Lysosomal-associated protein multispanning transmembrane 5 (LAPTM5), a membrane protein highly expressed in lymphoid lineage cells, plays a fundamental role in mediating vesicle trafficking . LAPTM5 was associated with inhibition of T cell receptor (TCR), B cell receptor (BCR), and pre-B cell receptor (pre-BCR) expression on the cell surface via promotion of lysosomal degradation of these proteins, indicating its negative regulator in immunization.
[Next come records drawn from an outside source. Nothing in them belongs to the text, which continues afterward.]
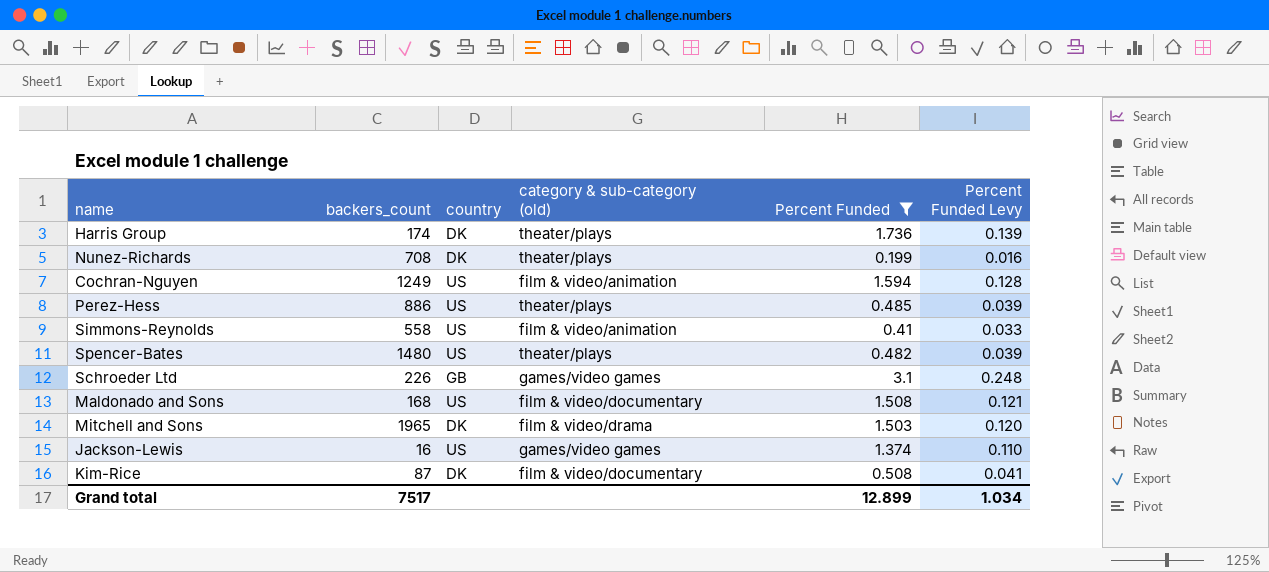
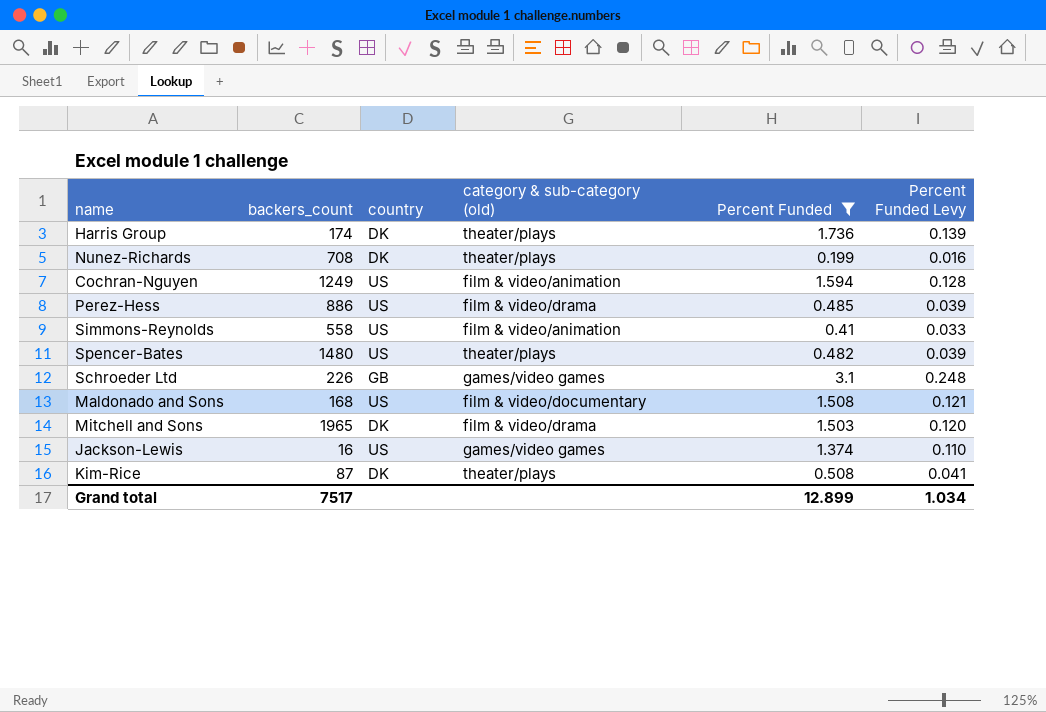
Perez-Hess | category & sub-category (old): theater/plays -> film & video/drama
Kim-Rice | category & sub-category (old): film & video/documentary -> theater/plays

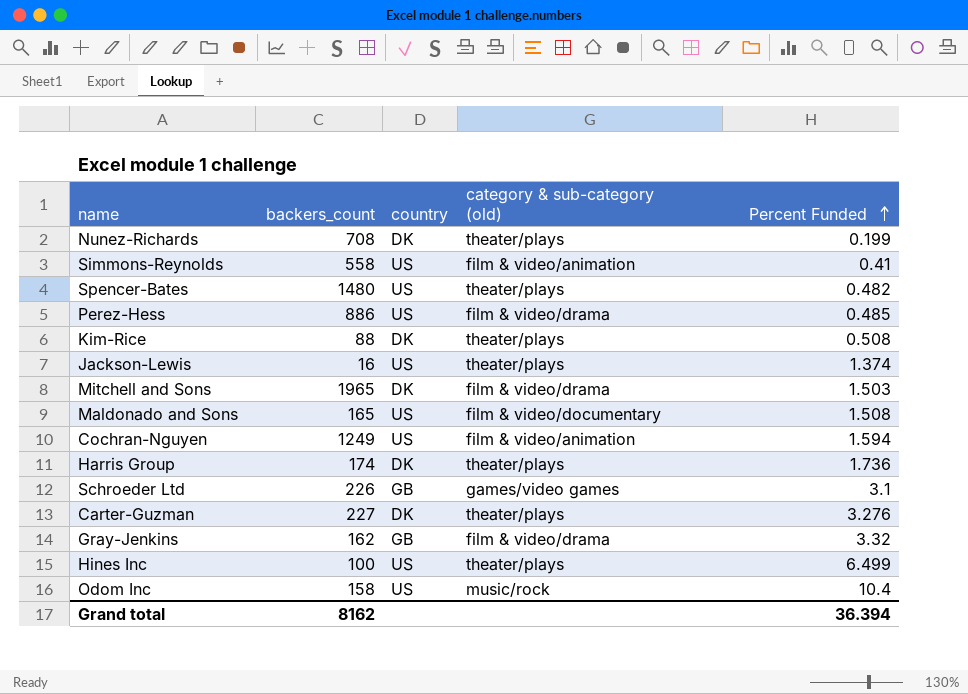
filter: Percent Funded <= 3.1 -> none
row order: none -> Percent Funded ascending
column Percent Funded Levy | formula: [Percent Funded] * 0.08 -> none
Kim-Rice | backers_count: 87 -> 88
Jackson-Lewis | category & sub-category (old): games/video games -> theater/plays
Maldonado and Sons | backers_count: 168 -> 165
Grand total | backers_count: 7517 -> 8162
Grand total | Percent Funded: 12.899 -> 36.394

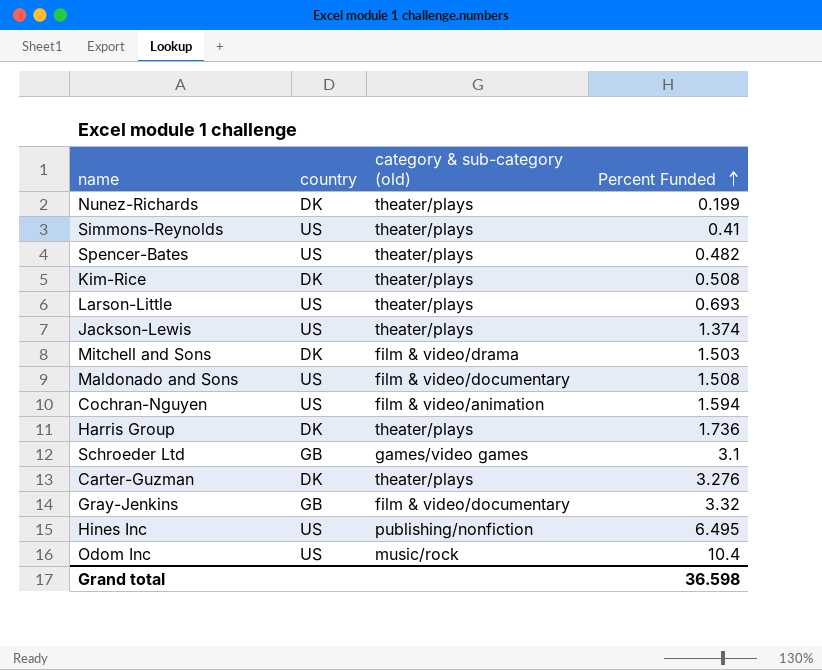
column backers_count | position: 2 -> none
row Perez-Hess: 886 | US | film & video/drama | 0.485 -> none
Simmons-Reynolds | category & sub-category (old): film & video/animation -> theater/plays
row Larson-Little: none -> US | theater/plays | 0.693
Gray-Jenkins | category & sub-category (old): film & video/drama -> film & video/documentary
Hines Inc | category & sub-category (old): theater/plays -> publishing/nonfiction
Hines Inc | Percent Funded: 6.499 -> 6.495
Grand total | Percent Funded: 36.394 -> 36.598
Moreover, association between LAPTM5 and inflammation in macrophages was reported by Glowacka WK. LAPTM5 was a positive regulator of multiple inflammatory cascades in the activation of macrophages through NF-κB and MAPK pathway and downstream proinflammatory cytokine release (IL6, TNF, and IL12). A large number of studies have been carried on LAPTM5 and human cancer[61, 62], but little on LAPTM5 and cardiovascular disease. In the future, exploration of LAPTM5 may be targeted as a new direction for research on HCM.